→ **ASSIGNMENT**: Where a line of the records contains the word "github", show that line.

→ **INPUT RECORDS**:
┄┄┄┄┄┄
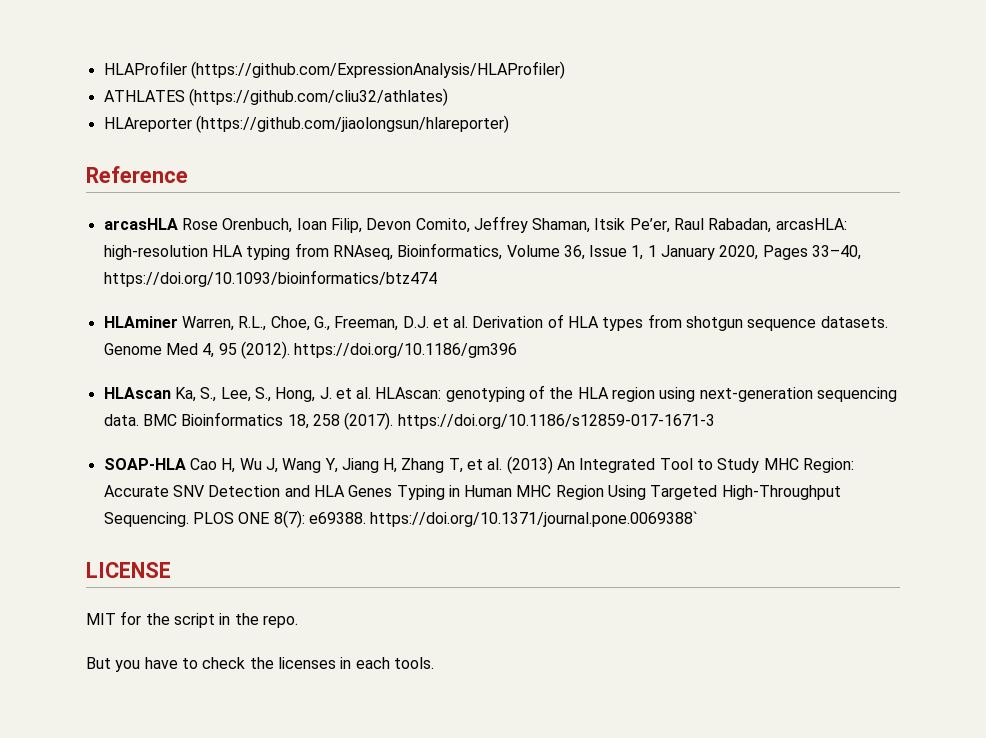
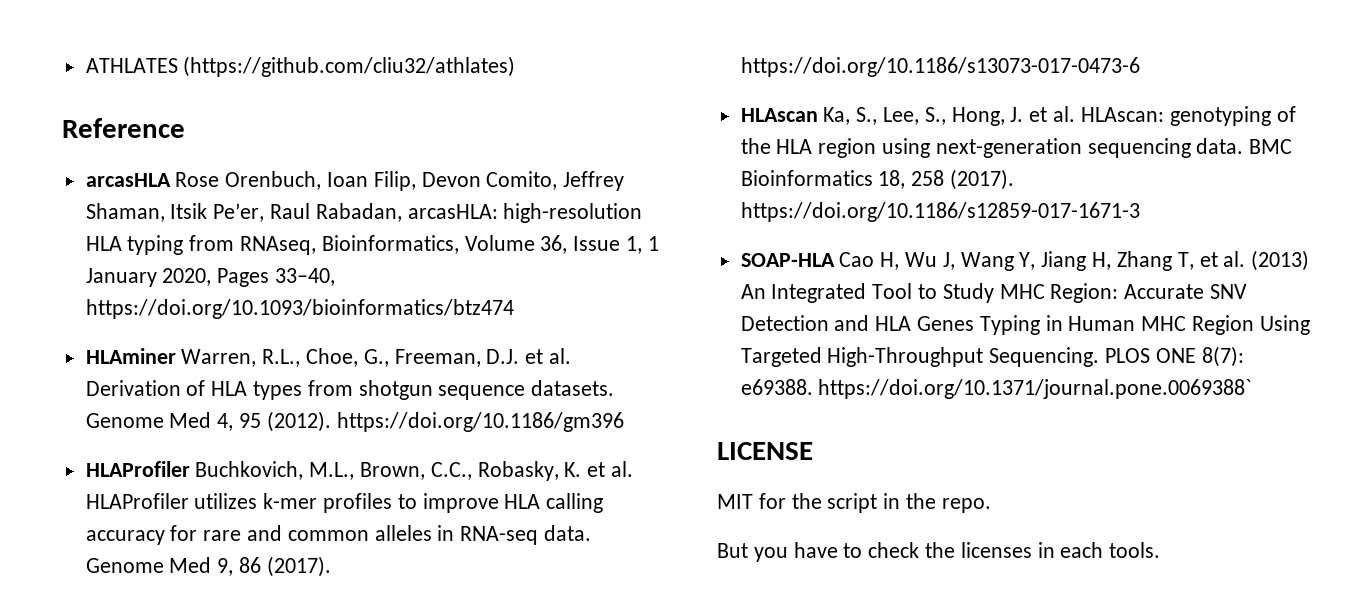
[103,61,565,79] HLAProfiler (https://github.com/ExpressionAnalysis/HLAProfiler) // -> (85, 65) none
[103,115,509,133] // HLAreporter (https://github.com/jiaolongsun/hlareporter) -> (516, 66) none
(518, 350) none -> [85,461,634,481] [85,493,604,513] [85,525,592,545] [85,556,331,577] [740,57,1140,77] // HLAProfiler Buchkovich, M.L., Brown, C.C., Robasky, K. et al. HLAProfiler utilizes k-mer profiles to improve HLA calling accuracy for rare and common alleles in RNA-seq data. Genome Med 9, 86 (2017). https://doi.org/10.1186/s13073-017-0473-6

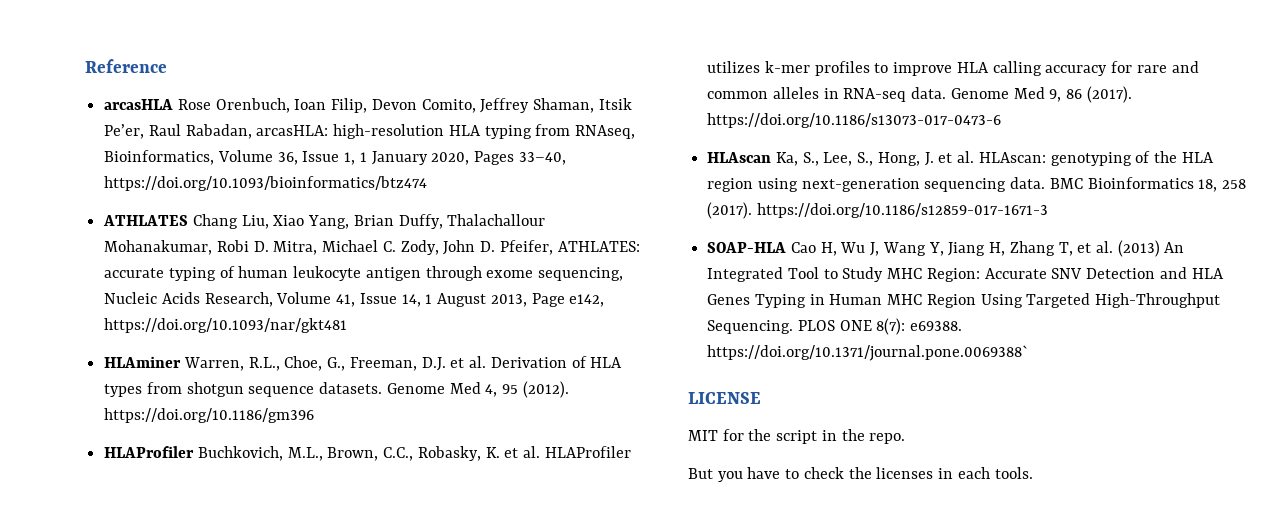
[85,56,516,77] ATHLATES (https://github.com/cliu32/athlates) // -> (85, 66) none
(514, 309) none -> [103,214,546,229] [104,240,640,255] [104,266,624,281] [104,292,605,307] [104,318,348,333] // ATHLATES Chang Liu, Xiao Yang, Brian Duffy, Thalachallour Mohanakumar, Robi D. Mitra, Michael C. Zody, John D. Pfeifer, ATHLATES: accurate typing of human leukocyte antigen through exome sequencing, Nucleic Acids Research, Volume 41, Issue 14, 1 August 2013, Page e142, https://doi.org/10.1093/nar/gkt481

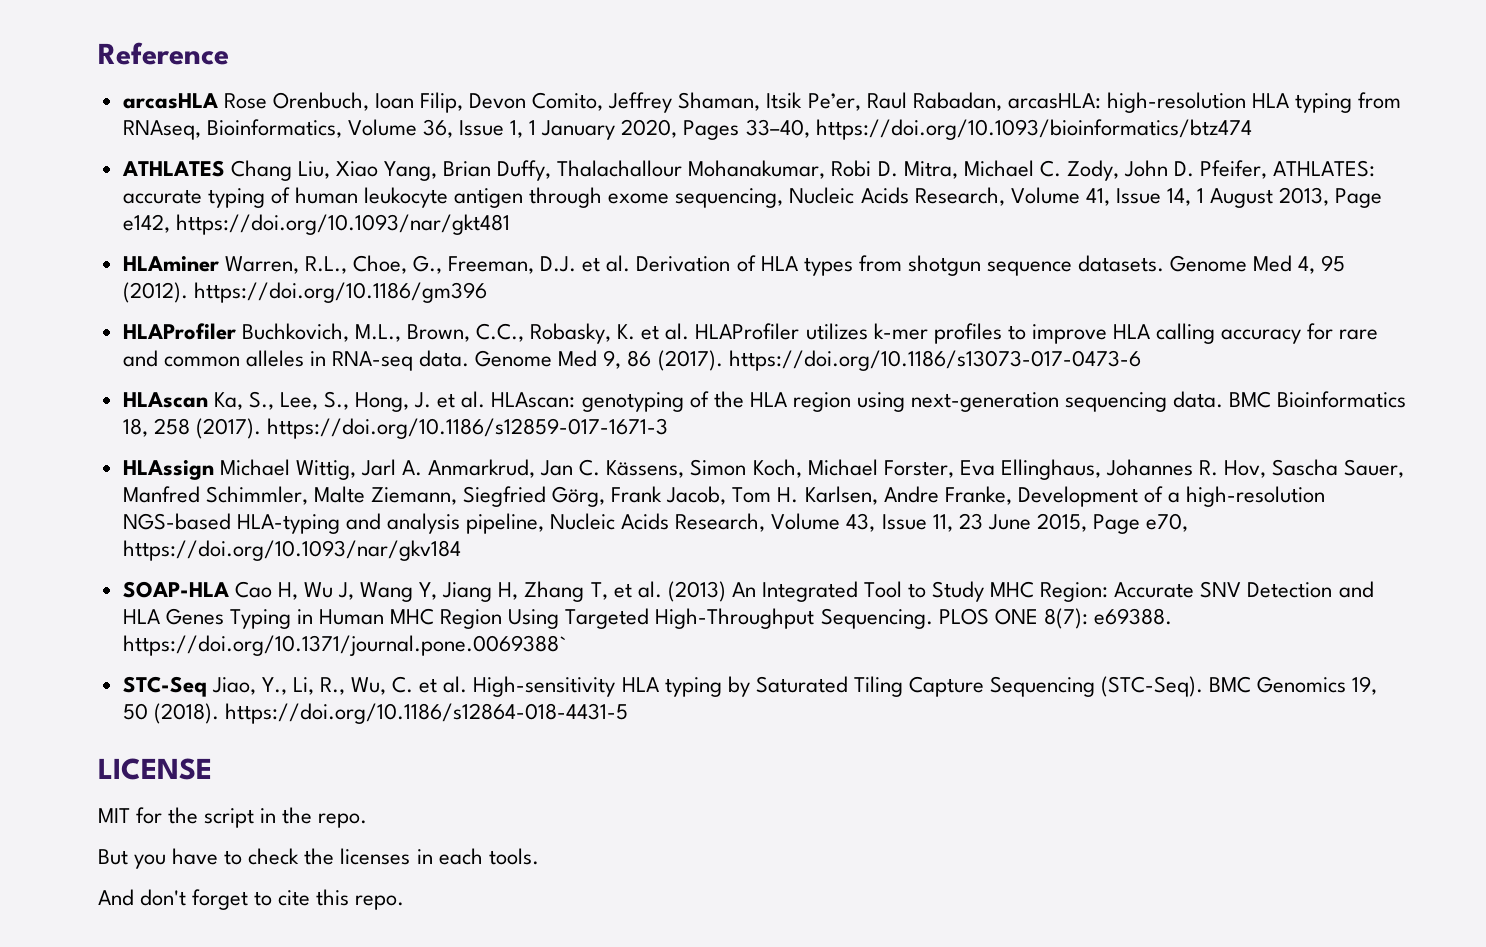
(1048, 210) none -> [122,459,1405,480] [122,486,1325,507] [122,513,1188,534] [122,540,461,561] // HLAssign Michael Wittig, Jarl A. Anmarkrud, Jan C. Kässens, Simon Koch, Michael Forster, Eva Ellinghaus, Johannes R. Hov, Sascha Sauer, Manfred Schimmler, Malte Ziemann, Siegfried Görg, Frank Jacob, Tom H. Karlsen, Andre Franke, Development of a high-resolution NGS-based HLA-typing and analysis pipeline, Nucleic Acids Research, Volume 43, Issue 11, 23 June 2015, Page e70, https://doi.org/10.1093/nar/gkv184
(1030, 353) none -> [122,676,1378,697] [122,703,628,724] // STC-Seq Jiao, Y., Li, R., Wu, C. et al. High-sensitivity HLA typing by Saturated Tiling Capture Sequencing (STC-Seq). BMC Genomics 19, 50 (2018). https://doi.org/10.1186/s12864-018-4431-5
(1033, 473) none -> [98,889,405,910] // And don't forget to cite this repo.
┄┄┄┄┄┄
→ **EXERCISE RESPONSE**:
[103,61,565,79] HLAProfiler (https://github.com/ExpressionAnalysis/HLAProfiler) // -> (85, 65) none
[103,115,509,133] // HLAreporter (https://github.com/jiaolongsun/hlareporter) -> (516, 66) none
[85,56,516,77] ATHLATES (https://github.com/cliu32/athlates) // -> (85, 66) none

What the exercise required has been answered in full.